*DATA FOR THE TASK*:
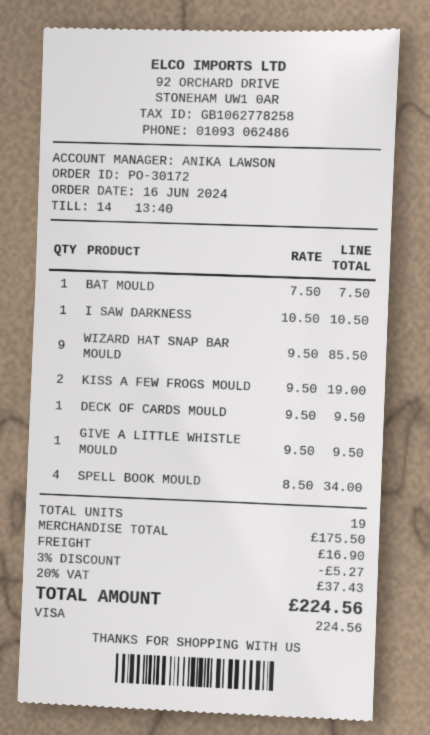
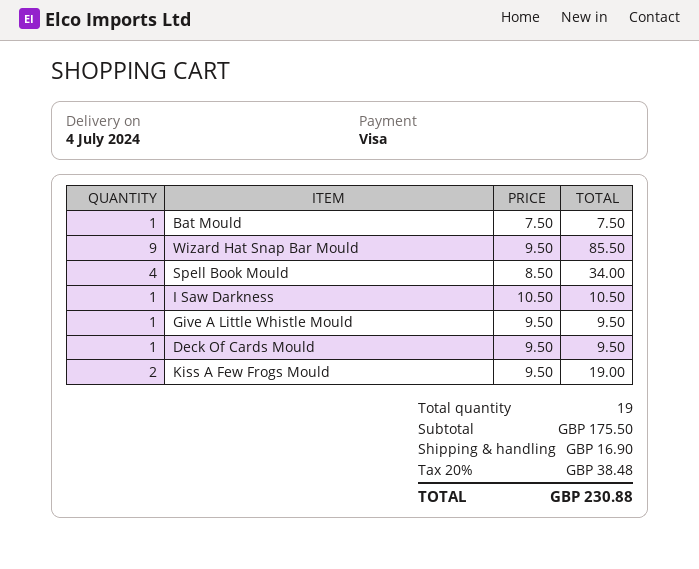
discount: 3% = 5.27 -> none
tax: 20% = 37.43 -> 20% = 38.48
total: 224.56 -> 230.88

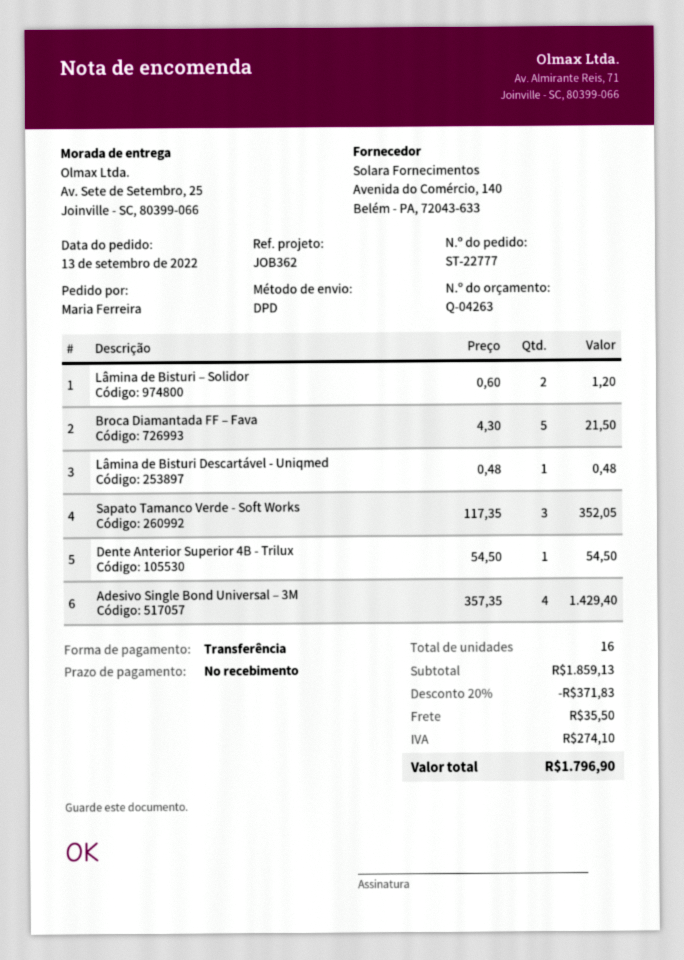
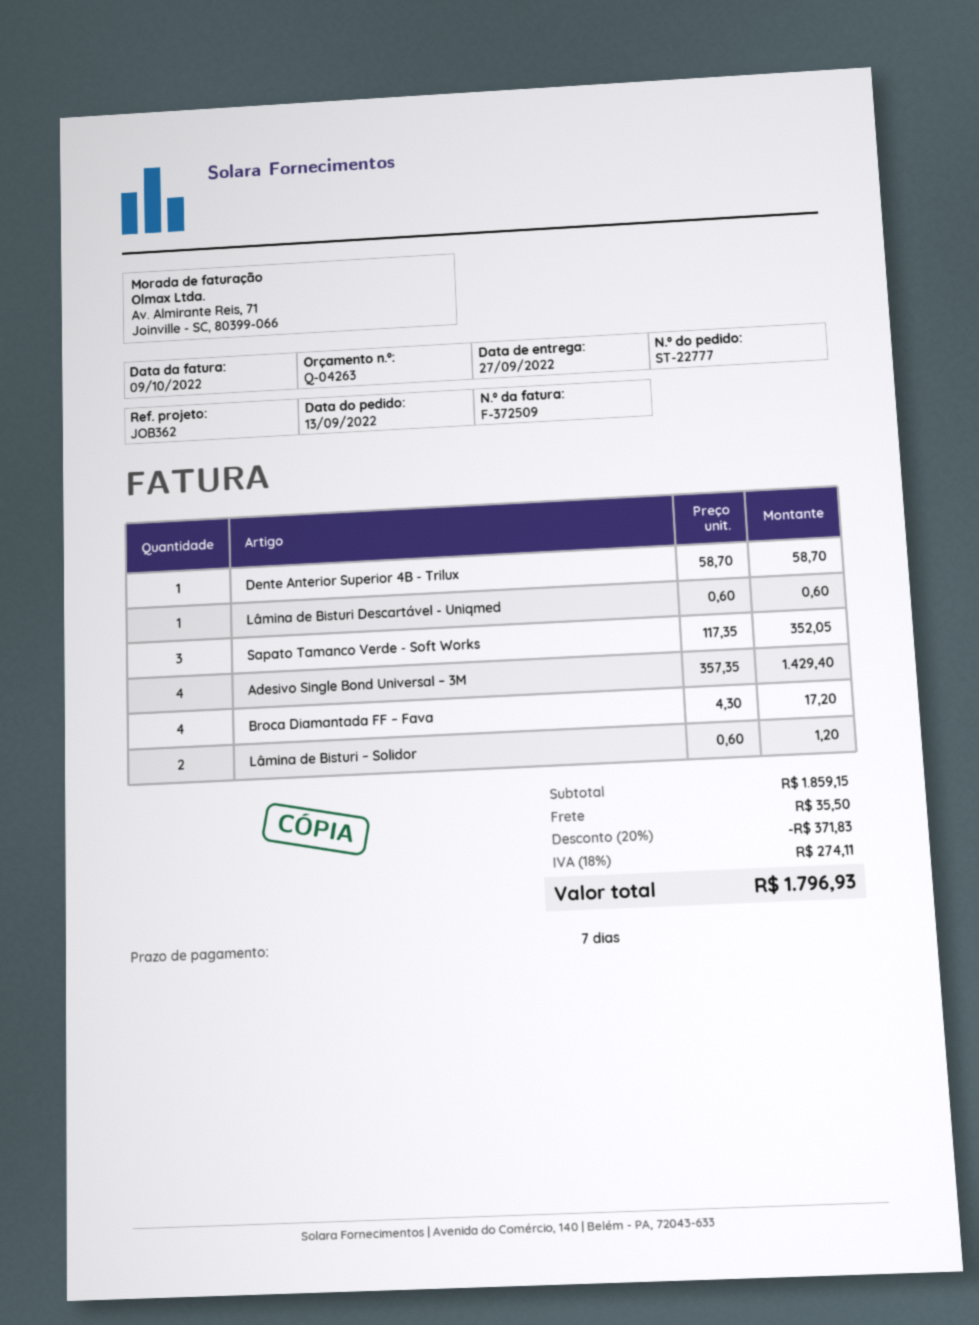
payment terms: on receipt -> 7 days
Broca Diamantada FF – Fava: 5 x 4.30 = 21.50 -> 4 x 4.30 = 17.20
Lâmina de Bisturi Descartável - Uniqmed: 1 x 0.48 = 0.48 -> 1 x 0.60 = 0.60
Dente Anterior Superior 4B - Trilux: 1 x 54.50 = 54.50 -> 1 x 58.70 = 58.70
subtotal: 1859.13 -> 1859.15
tax: 274.10 -> 274.11
total: 1796.90 -> 1796.93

*YOUR OBJECTIVE*:
The span to retype runs from the line containing "total: 224.56 -> 230.88" through the last line of the listing above, both ends included; copy it exactly, without pictures.

*ANSWER SPACE*:
total: 224.56 -> 230.88

payment terms: on receipt -> 7 days
Broca Diamantada FF – Fava: 5 x 4.30 = 21.50 -> 4 x 4.30 = 17.20
Lâmina de Bisturi Descartável - Uniqmed: 1 x 0.48 = 0.48 -> 1 x 0.60 = 0.60
Dente Anterior Superior 4B - Trilux: 1 x 54.50 = 54.50 -> 1 x 58.70 = 58.70
subtotal: 1859.13 -> 1859.15
tax: 274.10 -> 274.11
total: 1796.90 -> 1796.93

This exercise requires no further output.